# [Requirement]
After locating the line with "(829, 483) none", reproduce that line and every one following it exactly, up to the end of the entries.

*** Record set ***

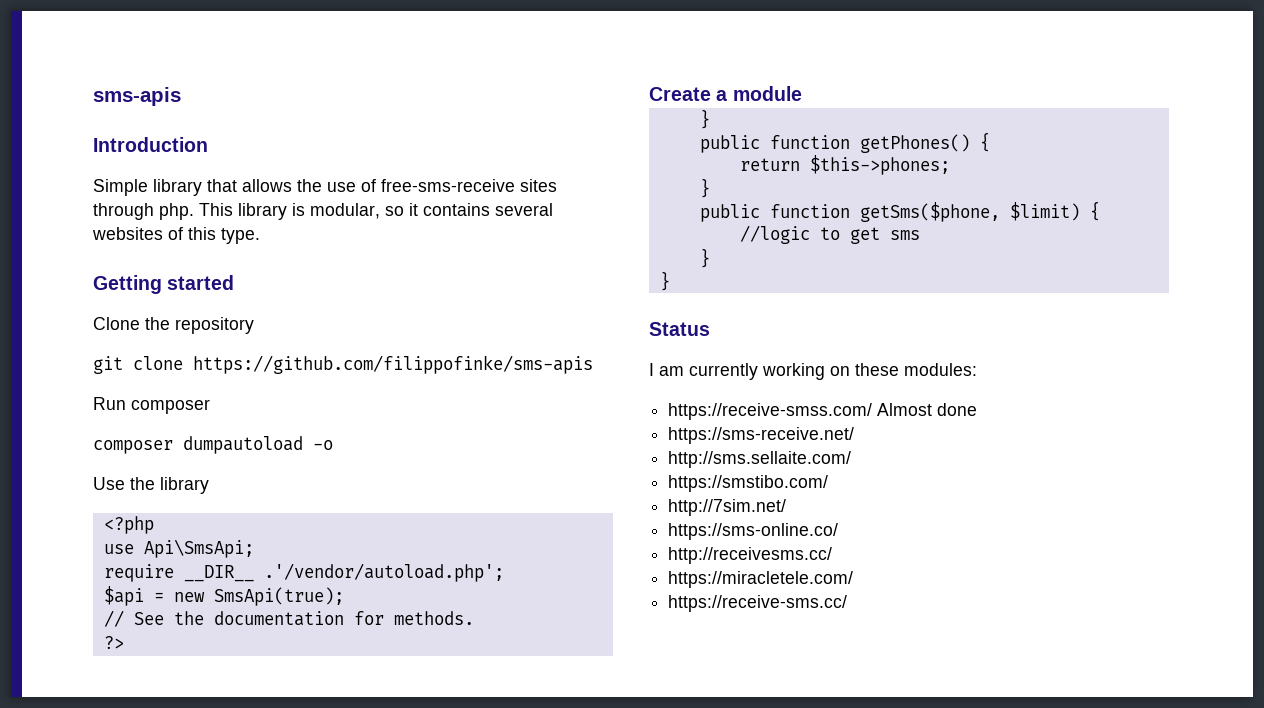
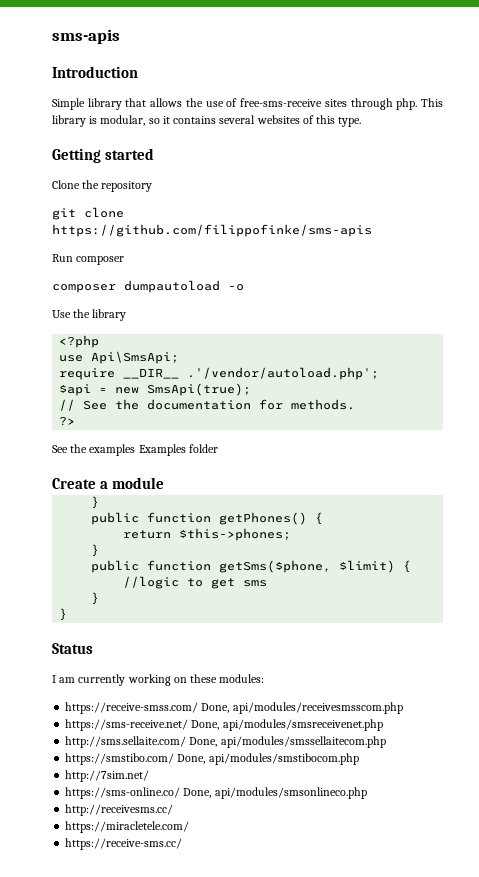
(124, 642) none -> [52,444,218,456] // See the examples Examples folder
[877,403,978,416] Almost done -> [201,702,403,714] Done, api/modules/receivesmsscom.php
(855, 435) none -> [191,719,383,731] Done, api/modules/smsreceivenet.php
(852, 459) none -> [189,736,386,748] Done, api/modules/smssellaitecom.php
(829, 483) none -> [177,753,359,765] Done, api/modules/smstibocom.php
(839, 531) none -> [183,787,367,799] Done, api/modules/smsonlineco.php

*** End of Record set ***

# [Result below]
(829, 483) none -> [177,753,359,765] Done, api/modules/smstibocom.php
(839, 531) none -> [183,787,367,799] Done, api/modules/smsonlineco.php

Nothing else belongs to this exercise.